**Assignment**
Would you print all of the entries exactly, please, but without their pictures?

**Dataset records**
BEGIN
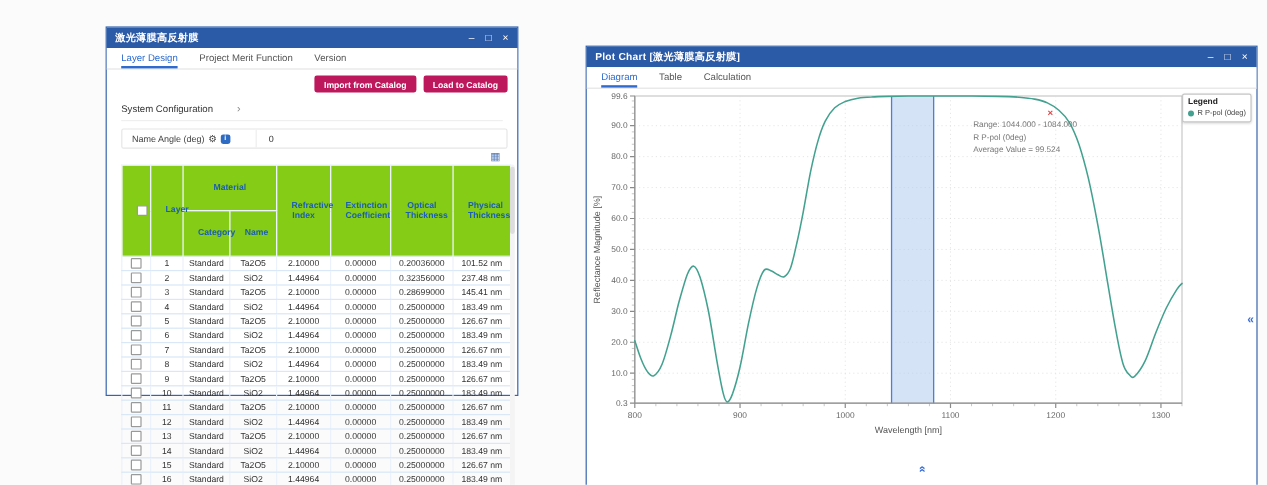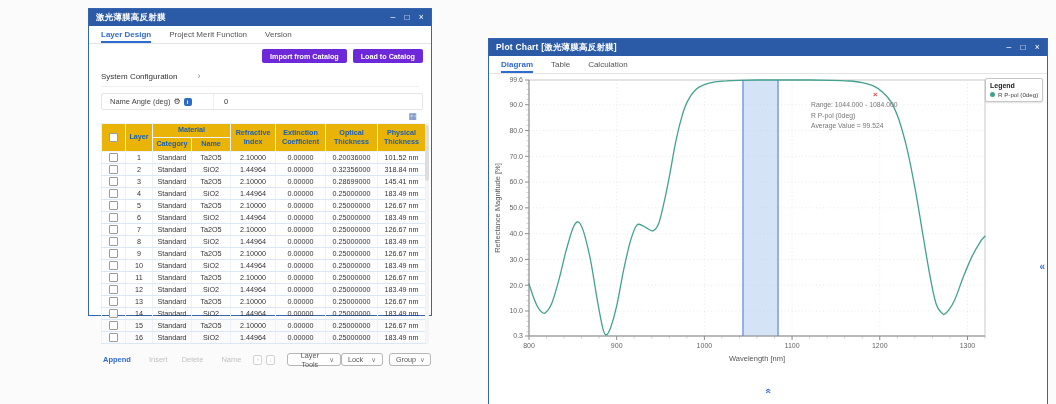--- a/index.html
+++ b/index.html
@@ -1,56 +1,56 @@
 <!DOCTYPE html>
 <html><head>
 <meta charset="utf-8">
 <style>
   html,body{margin:0;padding:0}
   body{width:1056px;height:404px;background:#fbfbfb;position:relative;overflow:hidden;
        font-family:"Liberation Sans",sans-serif;color:#333;-webkit-font-smoothing:antialiased}
   .window{position:absolute;background:#fff;border:1px solid #3565b0;box-sizing:border-box}
-  #left-window{left:88px;top:8px;width:344px;height:308px}
+  #left-window{left:88px;top:22px;width:344px;height:308px}
   #right-window{left:488px;top:38px;width:560px;height:374px}
 
   .titlebar{height:17px;background:#2b5aa7;color:#fff;display:flex;align-items:center;
             padding:0 7px;font-size:8.5px;font-weight:bold;letter-spacing:.2px}
   .win-controls{margin-left:auto;display:flex;gap:9px;font-size:8.5px;font-weight:normal;align-items:center}
   .win-controls span{cursor:default;line-height:1}
 
   .tabs{display:flex;gap:18px;padding:0 12px;height:17px;align-items:stretch;
         border-bottom:1px solid #e4e4e4;font-size:8px;color:#555;background:#fff}
   .tab{display:flex;align-items:center;border-bottom:2px solid transparent;box-sizing:border-box;padding-top:2px}
-  .tab.active{color:#2f6bce;border-bottom-color:#2f6bce;font-weight:bold}
+  .tab.active{color:#2f6bce;border-bottom-color:#2f6bce;font-weight:normal}
 
   
   .toolbar{display:flex;justify-content:flex-end;gap:6px;padding:5px 8px 3px 12px}
-  .btn-primary{background:#6d28d9;color:#fff;border:none;border-radius:2px;height:14px;
+  .btn-primary{background:#be185d;color:#fff;border:none;border-radius:2px;height:14px;
                padding:0 8px;font-size:7.2px;font-weight:bold;font-family:inherit}
   .section-head{display:flex;align-items:center;gap:20px;margin:5px 12px 0 12px;padding-bottom:5px;
                 font-size:8px;color:#333;border-bottom:1px solid #efefef}
   .section-head .chev{color:#888;font-size:9px}
   .form-box{margin:6px 8px 0 12px;border:1px solid #e6e6e6;border-radius:2px;font-size:7.5px}
   .form-row{display:flex;height:15px;align-items:center}
   .form-row + .form-row{border-top:1px solid #eee}
   .form-label{width:112px;padding-left:8px;color:#444;display:flex;align-items:center;gap:3px;
               border-right:1px solid #eee;height:100%;box-sizing:border-box}
   .form-value{padding-left:10px;color:#333}
   .gear{color:#444;font-size:8px;line-height:1}
   .info-ic{display:inline-block;background:#2d6bc4;color:#fff;width:8px;height:8px;border-radius:2px;
            font-size:6px;font-weight:bold;text-align:center;line-height:8px;font-style:normal}
   .medium-row{margin:7px 8px 0 12px;font-size:7.4px;color:#333;display:flex;gap:9px;align-items:center;white-space:nowrap}
   .edit-ic{color:#3a78d0;font-size:8px;line-height:1}
   .grid-row{display:flex;justify-content:flex-end;margin:2px 14px 1px 0;height:10px}
   .grid-ic{color:#5b7fb9;font-size:9px;line-height:1}
 
   .table-wrap{position:relative;margin:0 0 0 12px;width:328px}
   table.layer-table{border-collapse:collapse;table-layout:fixed;width:324px;font-size:7.2px}
-  .layer-table th{background:#eab308;color:#1c5fb0;font-weight:bold;border:1px solid #ecf3fc;
-                  height:13px;white-space:pre-line;line-height:1.15;padding:0}
+  .layer-table th{background:#84cc16;color:#1c5fb0;font-weight:bold;border:1px solid #ecf3fc;
+                  height:13px;white-space:pre-line;line-height:1.15;padding:12px}
   .layer-table td{border-bottom:1px solid #d9e7f7;border-right:1px solid #ebf2fb;height:11px;
                   text-align:center;color:#333;padding:0;overflow:hidden}
   .layer-table td:first-child{border-left:1px solid #ebf2fb}
   .cb{display:inline-block;width:7px;height:7px;border:1px solid #9a9a9a;border-radius:1px;background:#fff;vertical-align:middle}
   .vscroll{position:absolute;right:0;top:0;bottom:0;width:4px;background:#f4f4f4;border-radius:2px}
   .vscroll .thumb{position:absolute;top:2px;left:0;width:4px;height:56px;background:#ddd;border-radius:2px}
 
   .footer{display:flex;align-items:center;margin:9px 0 0 14px;font-size:7.5px}
   .link-btn{background:none;border:none;padding:0;font-family:inherit;font-size:7.5px}
   .link-enabled{color:#2f6bce;font-weight:bold}
@@ -161,21 +161,21 @@
             <td>101.52 nm</td>
           </tr>
           <tr>
             <td><span class="cb"></span></td>
             <td>2</td>
             <td>Standard</td>
             <td>SiO2</td>
             <td>1.44964</td>
             <td>0.00000</td>
             <td>0.32356000</td>
-            <td>318.84 nm</td>
+            <td>237.48 nm</td>
           </tr>
           <tr>
             <td><span class="cb"></span></td>
             <td>3</td>
             <td>Standard</td>
             <td>Ta2O5</td>
             <td>2.10000</td>
             <td>0.00000</td>
             <td>0.28699000</td>
             <td>145.41 nm</td>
END
**Reply**
--- a/index.html
+++ b/index.html
@@ -1,56 +1,56 @@
 <!DOCTYPE html>
 <html><head>
 <meta charset="utf-8">
 <style>
   html,body{margin:0;padding:0}
   body{width:1056px;height:404px;background:#fbfbfb;position:relative;overflow:hidden;
        font-family:"Liberation Sans",sans-serif;color:#333;-webkit-font-smoothing:antialiased}
   .window{position:absolute;background:#fff;border:1px solid #3565b0;box-sizing:border-box}
-  #left-window{left:88px;top:8px;width:344px;height:308px}
+  #left-window{left:88px;top:22px;width:344px;height:308px}
   #right-window{left:488px;top:38px;width:560px;height:374px}
 
   .titlebar{height:17px;background:#2b5aa7;color:#fff;display:flex;align-items:center;
             padding:0 7px;font-size:8.5px;font-weight:bold;letter-spacing:.2px}
   .win-controls{margin-left:auto;display:flex;gap:9px;font-size:8.5px;font-weight:normal;align-items:center}
   .win-controls span{cursor:default;line-height:1}
 
   .tabs{display:flex;gap:18px;padding:0 12px;height:17px;align-items:stretch;
         border-bottom:1px solid #e4e4e4;font-size:8px;color:#555;background:#fff}
   .tab{display:flex;align-items:center;border-bottom:2px solid transparent;box-sizing:border-box;padding-top:2px}
-  .tab.active{color:#2f6bce;border-bottom-color:#2f6bce;font-weight:bold}
+  .tab.active{color:#2f6bce;border-bottom-color:#2f6bce;font-weight:normal}
 
   
   .toolbar{display:flex;justify-content:flex-end;gap:6px;padding:5px 8px 3px 12px}
-  .btn-primary{background:#6d28d9;color:#fff;border:none;border-radius:2px;height:14px;
+  .btn-primary{background:#be185d;color:#fff;border:none;border-radius:2px;height:14px;
                padding:0 8px;font-size:7.2px;font-weight:bold;font-family:inherit}
   .section-head{display:flex;align-items:center;gap:20px;margin:5px 12px 0 12px;padding-bottom:5px;
                 font-size:8px;color:#333;border-bottom:1px solid #efefef}
   .section-head .chev{color:#888;font-size:9px}
   .form-box{margin:6px 8px 0 12px;border:1px solid #e6e6e6;border-radius:2px;font-size:7.5px}
   .form-row{display:flex;height:15px;align-items:center}
   .form-row + .form-row{border-top:1px solid #eee}
   .form-label{width:112px;padding-left:8px;color:#444;display:flex;align-items:center;gap:3px;
               border-right:1px solid #eee;height:100%;box-sizing:border-box}
   .form-value{padding-left:10px;color:#333}
   .gear{color:#444;font-size:8px;line-height:1}
   .info-ic{display:inline-block;background:#2d6bc4;color:#fff;width:8px;height:8px;border-radius:2px;
            font-size:6px;font-weight:bold;text-align:center;line-height:8px;font-style:normal}
   .medium-row{margin:7px 8px 0 12px;font-size:7.4px;color:#333;display:flex;gap:9px;align-items:center;white-space:nowrap}
   .edit-ic{color:#3a78d0;font-size:8px;line-height:1}
   .grid-row{display:flex;justify-content:flex-end;margin:2px 14px 1px 0;height:10px}
   .grid-ic{color:#5b7fb9;font-size:9px;line-height:1}
 
   .table-wrap{position:relative;margin:0 0 0 12px;width:328px}
   table.layer-table{border-collapse:collapse;table-layout:fixed;width:324px;font-size:7.2px}
-  .layer-table th{background:#eab308;color:#1c5fb0;font-weight:bold;border:1px solid #ecf3fc;
-                  height:13px;white-space:pre-line;line-height:1.15;padding:0}
+  .layer-table th{background:#84cc16;color:#1c5fb0;font-weight:bold;border:1px solid #ecf3fc;
+                  height:13px;white-space:pre-line;line-height:1.15;padding:12px}
   .layer-table td{border-bottom:1px solid #d9e7f7;border-right:1px solid #ebf2fb;height:11px;
                   text-align:center;color:#333;padding:0;overflow:hidden}
   .layer-table td:first-child{border-left:1px solid #ebf2fb}
   .cb{display:inline-block;width:7px;height:7px;border:1px solid #9a9a9a;border-radius:1px;background:#fff;vertical-align:middle}
   .vscroll{position:absolute;right:0;top:0;bottom:0;width:4px;background:#f4f4f4;border-radius:2px}
   .vscroll .thumb{position:absolute;top:2px;left:0;width:4px;height:56px;background:#ddd;border-radius:2px}
 
   .footer{display:flex;align-items:center;margin:9px 0 0 14px;font-size:7.5px}
   .link-btn{background:none;border:none;padding:0;font-family:inherit;font-size:7.5px}
   .link-enabled{color:#2f6bce;font-weight:bold}
@@ -161,21 +161,21 @@
             <td>101.52 nm</td>
           </tr>
           <tr>
             <td><span class="cb"></span></td>
             <td>2</td>
             <td>Standard</td>
             <td>SiO2</td>
             <td>1.44964</td>
             <td>0.00000</td>
             <td>0.32356000</td>
-            <td>318.84 nm</td>
+            <td>237.48 nm</td>
           </tr>
           <tr>
             <td><span class="cb"></span></td>
             <td>3</td>
             <td>Standard</td>
             <td>Ta2O5</td>
             <td>2.10000</td>
             <td>0.00000</td>
             <td>0.28699000</td>
             <td>145.41 nm</td>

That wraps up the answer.